Directions for this task - The data that follows must be transcribed in full and exactly, minus the pictures.

Material to process -

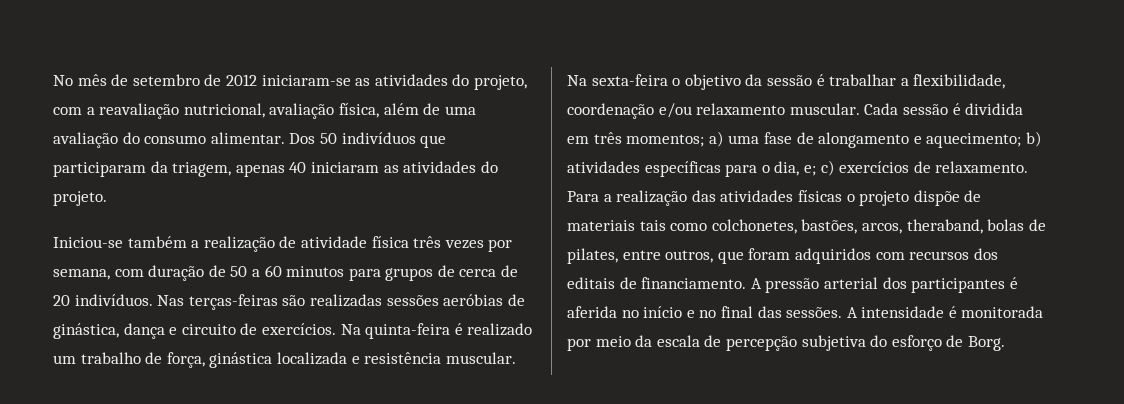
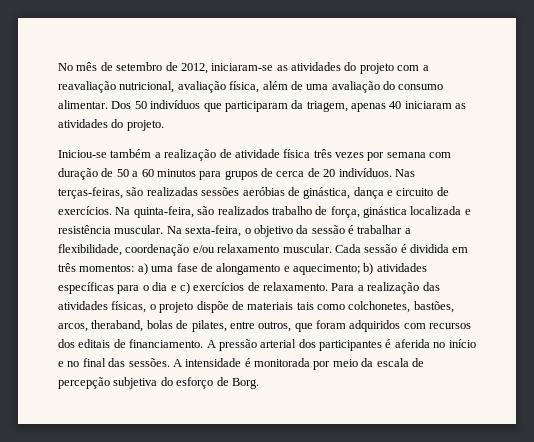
- No mês de setembro de 2012 iniciaram-se as atividades do projeto, com a reavaliação nutricional, avaliação física, além de uma avaliação do consumo alimentar.
+ No mês de setembro de 2012, iniciaram-se as atividades do projeto com a reavaliação nutricional, avaliação física, além de uma avaliação do consumo alimentar.
- Iniciou-se também a realização de atividade física três vezes por semana, com duração de 50 a 60 minutos para grupos de cerca de 20 indivíduos.
+ Iniciou-se também a realização de atividade física três vezes por semana com duração de 50 a 60 minutos para grupos de cerca de 20 indivíduos.
- Nas terças-feiras são realizadas sessões aeróbias de ginástica, dança e circuito de exercícios.
+ Nas terças-feiras, são realizadas sessões aeróbias de ginástica, dança e circuito de exercícios.
- Na quinta-feira é realizado um trabalho de força, ginástica localizada e resistência muscular.
+ Na quinta-feira, são realizados trabalho de força, ginástica localizada e resistência muscular.
- Na sexta-feira o objetivo da sessão é trabalhar a flexibilidade, coordenação e/ou relaxamento muscular.
+ Na sexta-feira, o objetivo da sessão é trabalhar a flexibilidade, coordenação e/ou relaxamento muscular.
- Cada sessão é dividida em três momentos; a) uma fase de alongamento e aquecimento; b) atividades específicas para o dia, e; c) exercícios de relaxamento.
+ Cada sessão é dividida em três momentos: a) uma fase de alongamento e aquecimento; b) atividades específicas para o dia e c) exercícios de relaxamento.
- Para a realização das atividades físicas o projeto dispõe de materiais tais como colchonetes, bastões, arcos, theraband, bolas de pilates, entre outros, que foram adquiridos com recursos dos editais de financiamento.
+ Para a realização das atividades físicas, o projeto dispõe de materiais tais como colchonetes, bastões, arcos, theraband, bolas de pilates, entre outros, que foram adquiridos com recursos dos editais de financiamento.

Answer to the exercise -
- No mês de setembro de 2012 iniciaram-se as atividades do projeto, com a reavaliação nutricional, avaliação física, além de uma avaliação do consumo alimentar.
+ No mês de setembro de 2012, iniciaram-se as atividades do projeto com a reavaliação nutricional, avaliação física, além de uma avaliação do consumo alimentar.
- Iniciou-se também a realização de atividade física três vezes por semana, com duração de 50 a 60 minutos para grupos de cerca de 20 indivíduos.
+ Iniciou-se também a realização de atividade física três vezes por semana com duração de 50 a 60 minutos para grupos de cerca de 20 indivíduos.
- Nas terças-feiras são realizadas sessões aeróbias de ginástica, dança e circuito de exercícios.
+ Nas terças-feiras, são realizadas sessões aeróbias de ginástica, dança e circuito de exercícios.
- Na quinta-feira é realizado um trabalho de força, ginástica localizada e resistência muscular.
+ Na quinta-feira, são realizados trabalho de força, ginástica localizada e resistência muscular.
- Na sexta-feira o objetivo da sessão é trabalhar a flexibilidade, coordenação e/ou relaxamento muscular.
+ Na sexta-feira, o objetivo da sessão é trabalhar a flexibilidade, coordenação e/ou relaxamento muscular.
- Cada sessão é dividida em três momentos; a) uma fase de alongamento e aquecimento; b) atividades específicas para o dia, e; c) exercícios de relaxamento.
+ Cada sessão é dividida em três momentos: a) uma fase de alongamento e aquecimento; b) atividades específicas para o dia e c) exercícios de relaxamento.
- Para a realização das atividades físicas o projeto dispõe de materiais tais como colchonetes, bastões, arcos, theraband, bolas de pilates, entre outros, que foram adquiridos com recursos dos editais de financiamento.
+ Para a realização das atividades físicas, o projeto dispõe de materiais tais como colchonetes, bastões, arcos, theraband, bolas de pilates, entre outros, que foram adquiridos com recursos dos editais de financiamento.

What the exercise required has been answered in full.